The Commissioner criticises the scope of the duty of disclosure under the Insurance Contracts Act 1984 (ICA), particularly the requirement that consumers disclose “all matters that a reasonable person in the circumstances could be expected to know to be a matter so relevant”.  His view is that consumers often have little understanding of what is and isn’t relevant to an insurer, leading to unintentional non-compliance.

For consumers, the duty of disclosure will be replaced with a duty to take reasonable care not to make a misrepresentation, shifting the burden from the consumer to the insurer by requiring the insurer to elicit the required information.  This approach may increase the burden insurers presently face in seeking to reduce liability for a claim as a result of non-disclosure.  Demonstrating that a consumer failed to take reasonable care is arguably more difficult.

Hawking of insurance products “unscrupulous” – further clarity recommended

There will be a stronger, blanket prohibition on the hawking of insurance products (except to wholesale clients or under eligible employee share schemes).  Hawking of such products “too readily allows the fraudulent or the unscrupulous to prey upon the unsuspecting”.

It will be interesting to see whether the introduction of a definition for the term “unsolicited” provides greater certainty regarding the application of the anti-hawking provisions.  Any definition of “unsolicited” will need careful drafting to take into account the wide range of sales models for insurance products.

Handling of insurance claims should be a “financial service”, provided “efficiently, honestly and fairly”

Claims handling is currently exempt from the definition of a “financial service”, giving ASIC limited ability to intervene.  The removal of the exemption will mean insurers would need to provide claims handling services “efficiently, honestly and fairly”.
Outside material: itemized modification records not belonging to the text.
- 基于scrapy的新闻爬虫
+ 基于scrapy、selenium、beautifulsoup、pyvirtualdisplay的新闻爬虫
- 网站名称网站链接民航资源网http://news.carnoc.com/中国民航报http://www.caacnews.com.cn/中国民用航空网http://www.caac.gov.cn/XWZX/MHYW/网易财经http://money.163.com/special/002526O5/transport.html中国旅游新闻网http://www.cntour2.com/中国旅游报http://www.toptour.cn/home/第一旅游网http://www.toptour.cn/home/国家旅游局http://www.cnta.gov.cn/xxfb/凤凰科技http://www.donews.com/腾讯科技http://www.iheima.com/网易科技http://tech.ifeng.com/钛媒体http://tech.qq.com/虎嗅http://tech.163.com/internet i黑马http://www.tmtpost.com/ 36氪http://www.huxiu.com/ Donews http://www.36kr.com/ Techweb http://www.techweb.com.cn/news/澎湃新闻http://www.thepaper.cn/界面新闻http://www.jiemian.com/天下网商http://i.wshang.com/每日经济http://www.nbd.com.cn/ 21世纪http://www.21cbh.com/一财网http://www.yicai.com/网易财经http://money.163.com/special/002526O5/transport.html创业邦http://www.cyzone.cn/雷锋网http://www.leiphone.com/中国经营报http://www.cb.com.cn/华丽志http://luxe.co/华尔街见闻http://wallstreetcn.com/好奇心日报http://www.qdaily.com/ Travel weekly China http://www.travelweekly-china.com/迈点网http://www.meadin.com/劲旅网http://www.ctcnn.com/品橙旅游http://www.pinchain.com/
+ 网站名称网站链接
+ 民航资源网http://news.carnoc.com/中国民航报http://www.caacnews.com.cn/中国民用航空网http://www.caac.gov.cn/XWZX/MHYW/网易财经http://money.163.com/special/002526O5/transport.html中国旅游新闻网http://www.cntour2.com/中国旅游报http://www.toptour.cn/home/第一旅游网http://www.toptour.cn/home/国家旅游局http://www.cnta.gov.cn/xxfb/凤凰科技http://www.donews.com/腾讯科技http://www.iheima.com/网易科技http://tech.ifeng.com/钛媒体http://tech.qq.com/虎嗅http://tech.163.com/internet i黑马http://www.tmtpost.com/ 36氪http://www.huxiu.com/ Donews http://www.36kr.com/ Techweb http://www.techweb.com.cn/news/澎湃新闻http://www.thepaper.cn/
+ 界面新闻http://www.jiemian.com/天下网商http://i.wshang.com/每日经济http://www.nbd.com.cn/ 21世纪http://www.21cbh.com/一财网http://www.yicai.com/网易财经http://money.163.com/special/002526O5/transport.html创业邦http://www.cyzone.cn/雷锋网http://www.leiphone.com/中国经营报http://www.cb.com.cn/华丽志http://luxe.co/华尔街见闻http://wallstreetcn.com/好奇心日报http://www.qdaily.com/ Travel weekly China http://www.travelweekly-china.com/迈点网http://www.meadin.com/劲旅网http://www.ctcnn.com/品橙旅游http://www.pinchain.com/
These changes are particularly important when coupled with the increased enforceability of breaches and wider sanctions.  Insurers could be subject to penalties/regulatory actions for unreasonable delay in responding to a claim, drawn out assessments or repair works and incorrect decisions on indemnity, particularly for vulnerable insureds following natural disasters.  There may be lessons to be learned from the Japanese insurance industries’ approach.

Other restrictions on the sale of insurance products

Other recommendations aim to increase consumer protection in the content and sale of certain insurance products:

  • Unfair contract terms regime will apply to insurance policies. This is not new – see our previous article on this proposal here.
  • Funeral expense insurance will be included within the definition of “financial product”.
  • Add on insurance (other than comprehensive motor insurance) will be offered under a deferred sales model.
  • Caps on commissions will be introduced for add-on insurance connected with motor vehicle sales.

Self-regulation through industry codes not enough – a breach of a code should be a breach of the law

Some industry codes will become mandatory and all industry codes approved by ASIC will include ‘enforceable code provisions’, breach of which will constitute a breach of law.

Consumers will be able to elect to enforce breaches through existing dispute resolution mechanisms or through the courts (think AFCA and consumer complaints), and the Code Governance Committee will be permitted to impose sanctions on insurers in breach of the Code.

Additional consequences specific to life insurance

As the value of a life insurance policy turns heavily on key definitions, terms and exclusions, the Commissioner recommends that Treasury, in consultation with industry, determine the practicability, and likely pricing effects, of legislating universal key definitions, terms and exclusions for default MySuper group life policies.

One of the general themes in the final report is the question of how conflicts of interest can be avoided.  In line with this, the Commissioner recommends that RSE licensees that engage a related party to provide group life insurance, or who enter into an arrangement with a life insurer where the insurer is given a priority in the provision of life insurance, will be required to provide to APRA independent certification that the arrangements and policies entered into are in the best interests of members and otherwise satisfy legal and regulatory requirements.

ASIC should consider further reducing the cap on commissions for life risk insurance products in its review of conflicted remuneration.  The cap should be zero unless there is a clear justification.  ASIC is called on to consider whether the remaining exemption to the ban on conflicted remuneration for general insurance and consumer credit insurance products remains justified.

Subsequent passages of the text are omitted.